The release of Windows 95, however, with its new user interface, caused a bit of problem for Windows NT users, who were still stuck with the clunky old Windows 3.x-style interface. Responding to user concerns, Microsoft began working on a version of Windows NT that would look and feel like Windows 95. Windows NT 4.0--featuring the Windows 95 user interface--shipped in July 1996, after only six months in beta. Though largely a re-skinned version of NT 3.51 with few other real-world improvements, Windows NT 4.0 was a resounding success, and quickly sold millions of copies (Indeed, Microsoft has sold over 30 million copies of Windows NT 4.0 at the time of this writing). Reliable, secure, and scalable, Windows NT 4.0 was just about everything the corporate market was looking for. And with the rise of the Web, NT's prowess as a Web server soon made it the platform of choice for an entire generation of systems. Windows NT quickly outpaced then replaced UNIX at all but the highest-end systems. And its only competition on the low-end was Windows 95, which ran better on older desktops and mobile computers, and later, Windows 98, the successor to Windows 95. Microsoft had literally captured the minds--and pocketbooks--of virtually the entire computer industry.
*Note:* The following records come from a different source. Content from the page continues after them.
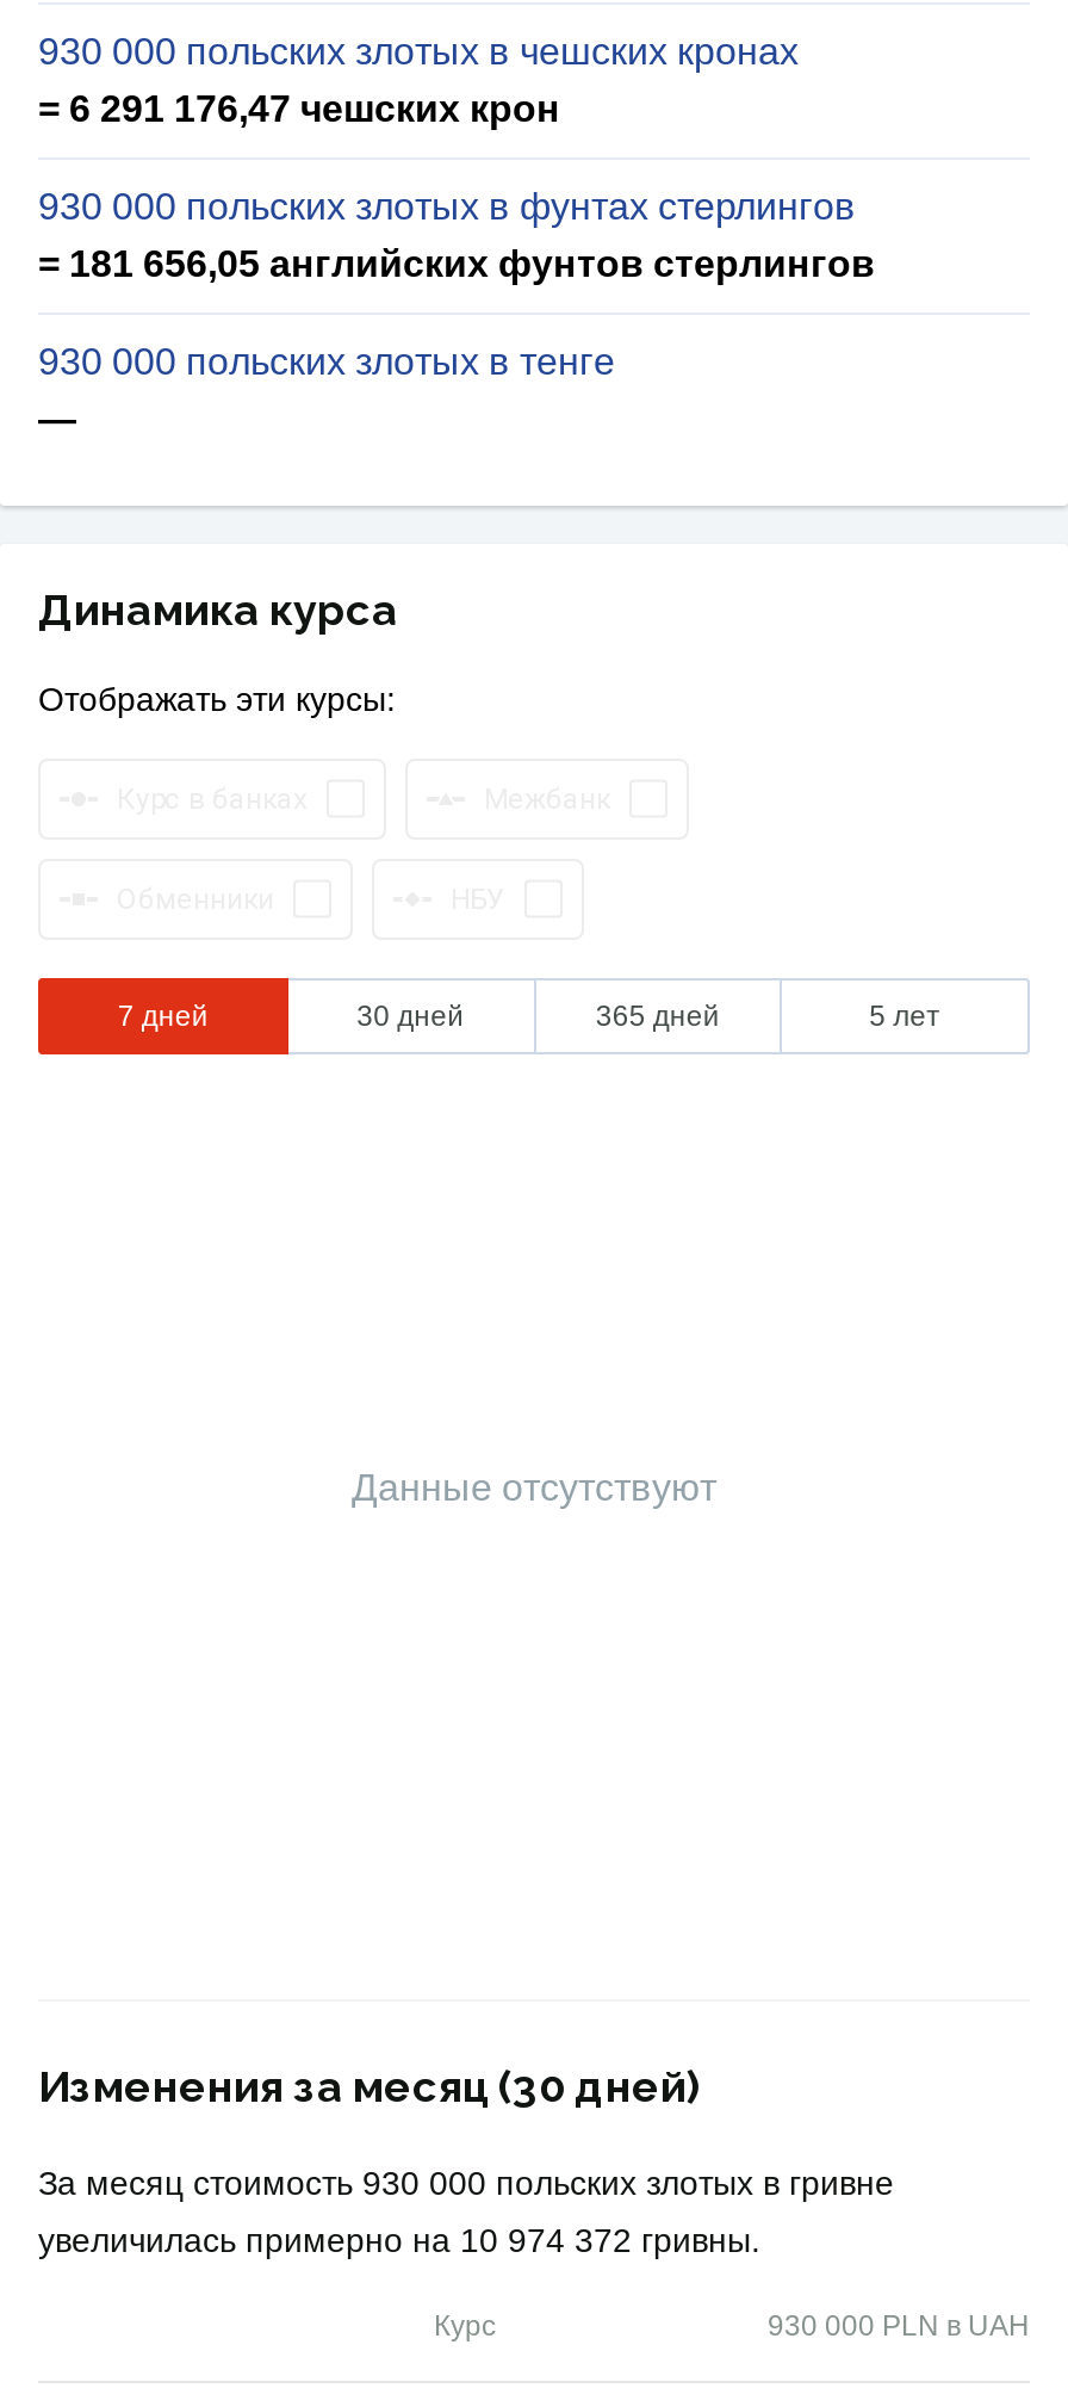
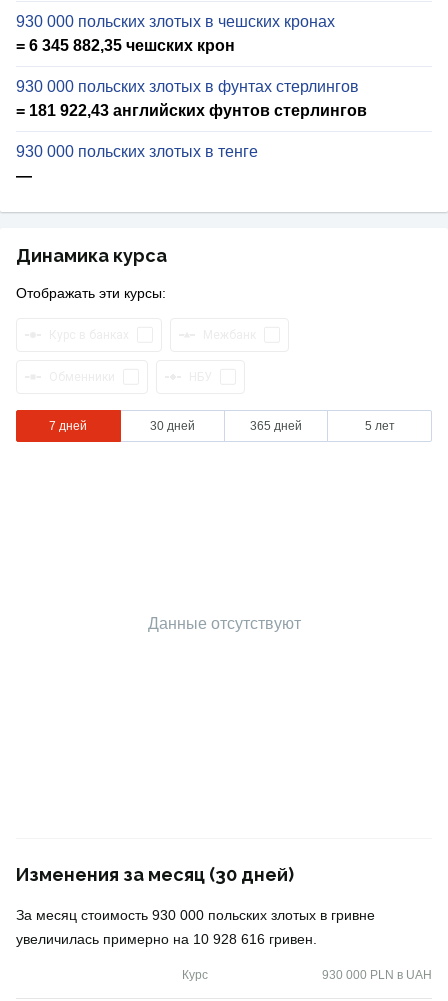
[38,89,560,129] = 6 291 176,47 чешских крон -> [16,37,235,54] = 6 345 882,35 чешских крон
[38,244,875,284] = 181 656,05 английских фунтов стерлингов -> [16,102,367,119] = 181 922,43 английских фунтов стерлингов
[38,2221,760,2260] увеличилась примерно на 10 974 372 гривны. -> [16,931,317,947] увеличилась примерно на 10 928 616 гривен.

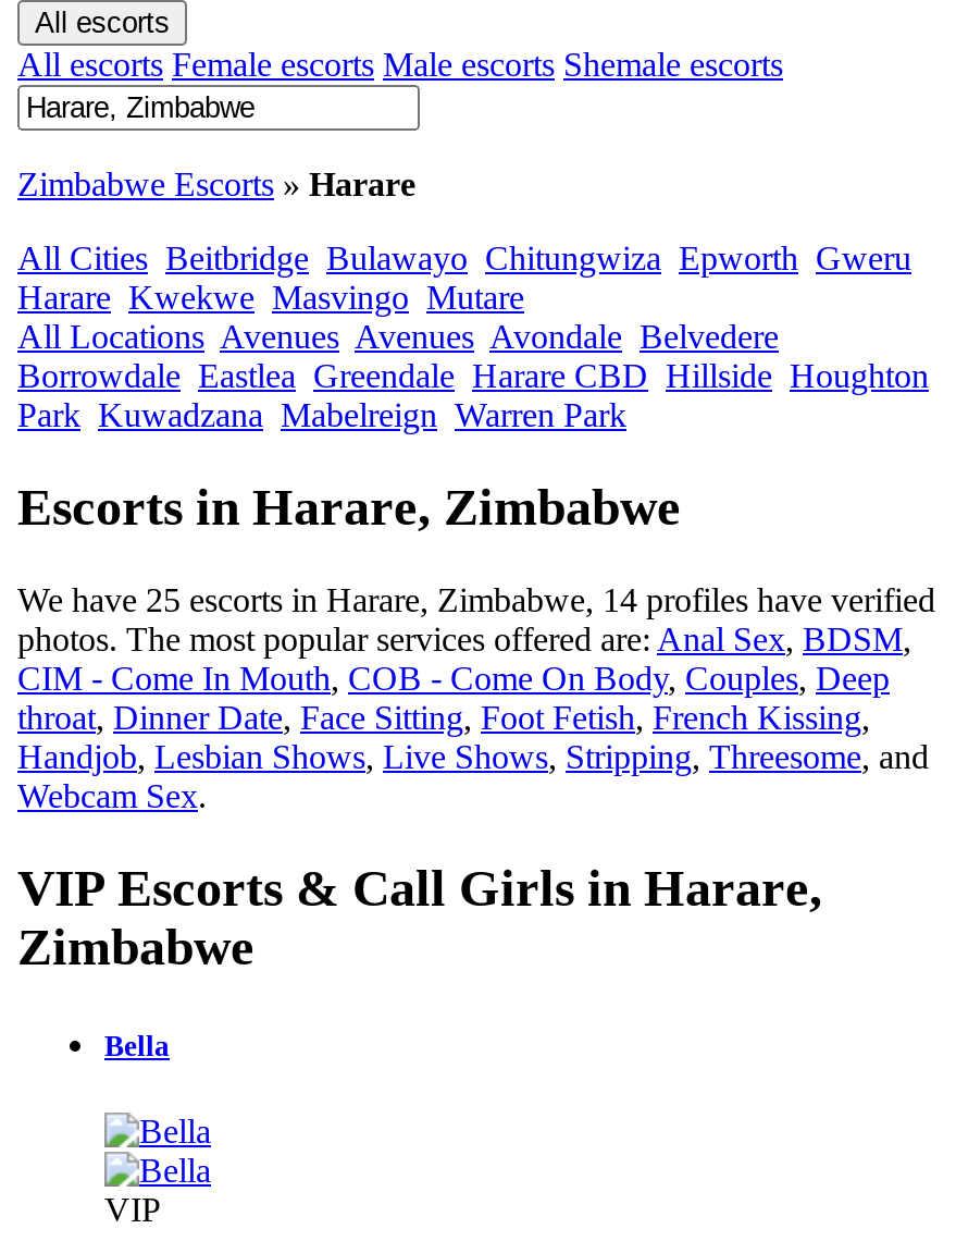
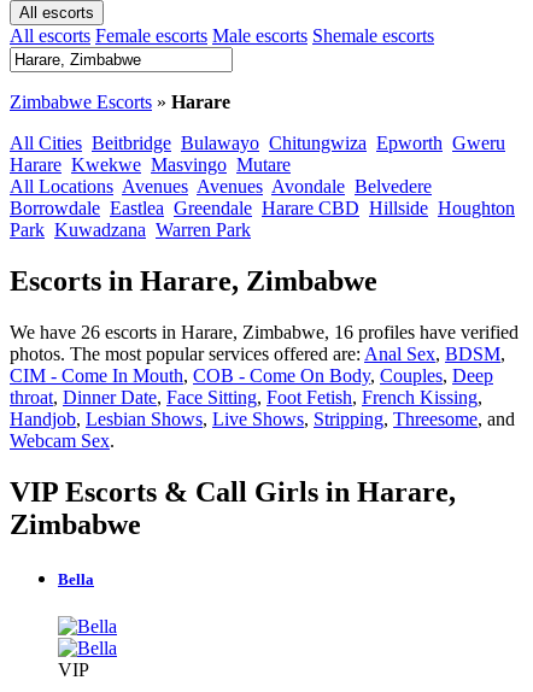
[17,396,626,433] Park Kuwadzana Mabelreign Warren Park -> [10,219,251,240] Park Kuwadzana Warren Park
[17,581,935,618] We have 25 escorts in Harare, Zimbabwe, 14 profiles have verified -> [10,322,519,342] We have 26 escorts in Harare, Zimbabwe, 16 profiles have verified

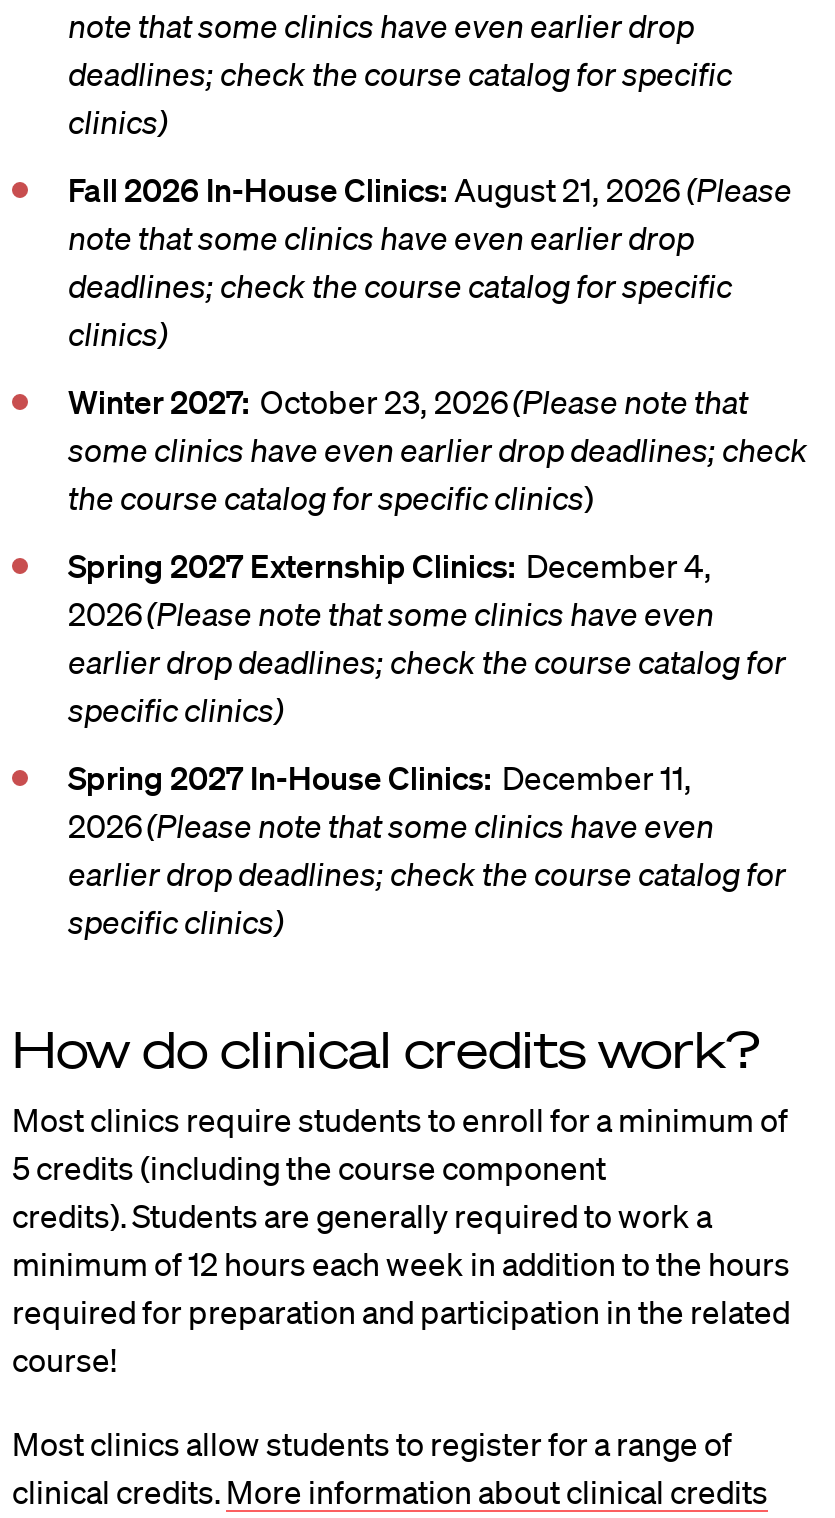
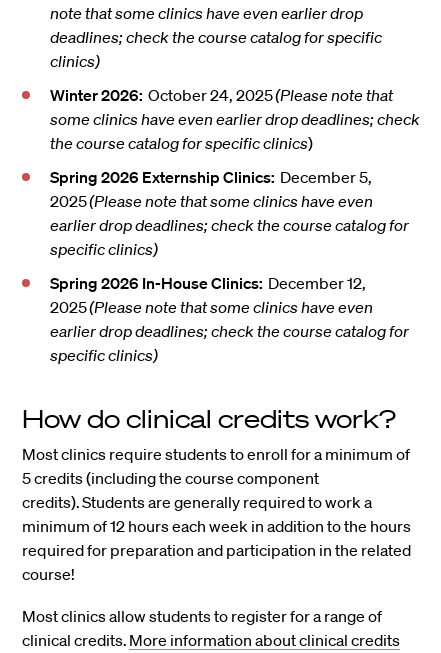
[68,170,792,422] Fall 2026 In-House Clinics: August 21, 2026 (Please | note that some clinics have even earlier drop | deadlines; check the course catalog for specific | clinics) | Winter 2027: October 23, 2026(Please note that -> [50,85,393,105] Winter 2026: October 24, 2025(Please note that
[68,546,712,586] Spring 2027 Externship Clinics: December 4, -> [50,167,372,187] Spring 2026 Externship Clinics: December 5,
[68,594,714,634] 2026(Please note that some clinics have even -> [50,191,373,211] 2025(Please note that some clinics have even
[68,758,692,798] Spring 2027 In-House Clinics: December 11, -> [50,273,366,293] Spring 2026 In-House Clinics: December 12,
[68,806,714,846] 2026(Please note that some clinics have even -> [50,297,373,317] 2025(Please note that some clinics have even

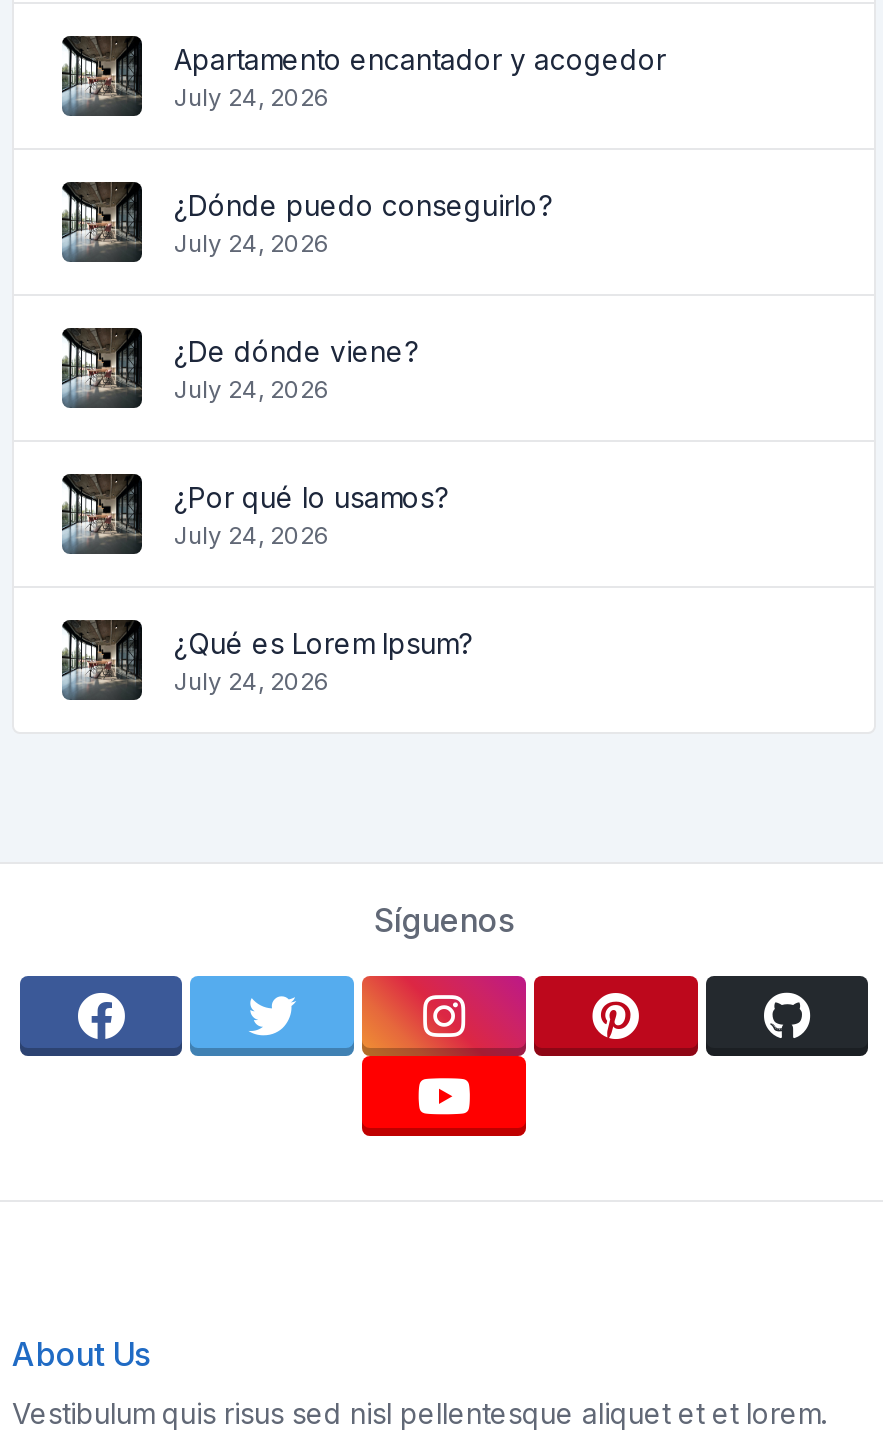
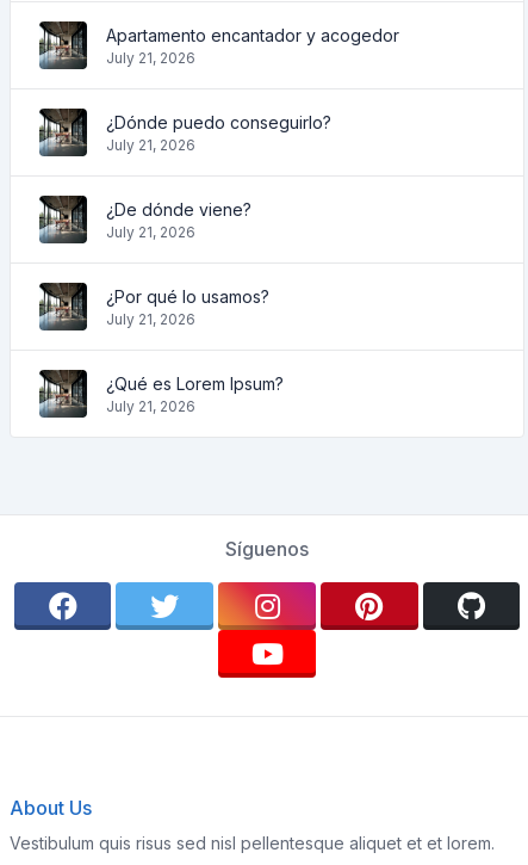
[174,81,330,111] July 24, 2026 -> [106,48,195,66] July 21, 2026
[174,227,330,257] July 24, 2026 -> [106,135,195,153] July 21, 2026
[174,373,330,403] July 24, 2026 -> [106,223,195,240] July 21, 2026
[174,519,330,549] July 24, 2026 -> [106,310,195,328] July 21, 2026
[174,665,330,695] July 24, 2026 -> [106,397,195,415] July 21, 2026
The success of Windows NT 4.0 caused a bit of a conundrum for the NT team at Microsoft, then still lead by the demanding David Cutler. The future of computing--as seen from a late 1996 standpoint--was clearly Web-based, but there were other issues as well. Computing had become too complicated. Windows NT required too many reboots, such as when networking components were reconfigured. And UNIX pundits were beginning to complain that NT's popularity made little sense when UNIX systems were known to scale higher and run more reliably. And the rise of open source solutions, such as the UNIX-like Linux, caused IT managers to begin exploring alternatives.
During the entire lifetime of Windows NT 4.0--basically 1996 to 2000---the operating system came under constant attack from hackers as new security flaws were found. Critics saw this as evidence of NT's vulnerability, but it can more accurately be described as a right of passage as NT became far more popular and thus more logical for hackers to attack. In the 1970's and 1980's, VMS and UNIX came under constant attack themselves, as they were virtually the only connected systems available. But the rise of Windows NT brought a new target to the mix. Microsoft responded with several service packs--designed to supply bug fixes in a single collection--and hundreds of hot-fixes that fixed individual issues as they arose. Windows NT had its trial by fire and emerged as a more secure system as a result. Indeed, the fact that Microsoft hasn't had to make any drastic changes to the design of Windows NT attests to its fundamental strength and adaptability.
When it came time to design Windows 2000, the NT team knew it had its work cut out for it. Windows 2000 would need to be more secure, reliable and scalable than Windows NT 4.0. But it would also need to be easier to use and more manageable, despite the fact that NT 4.0 was already outpacing the competition. And Windows 2000--then known simply as Windows NT 5.0--would have to scale from a typical desktop or laptop to the largest Intel and Alpha systems in the world. In short, it would have to be the greatest version of NT ever created.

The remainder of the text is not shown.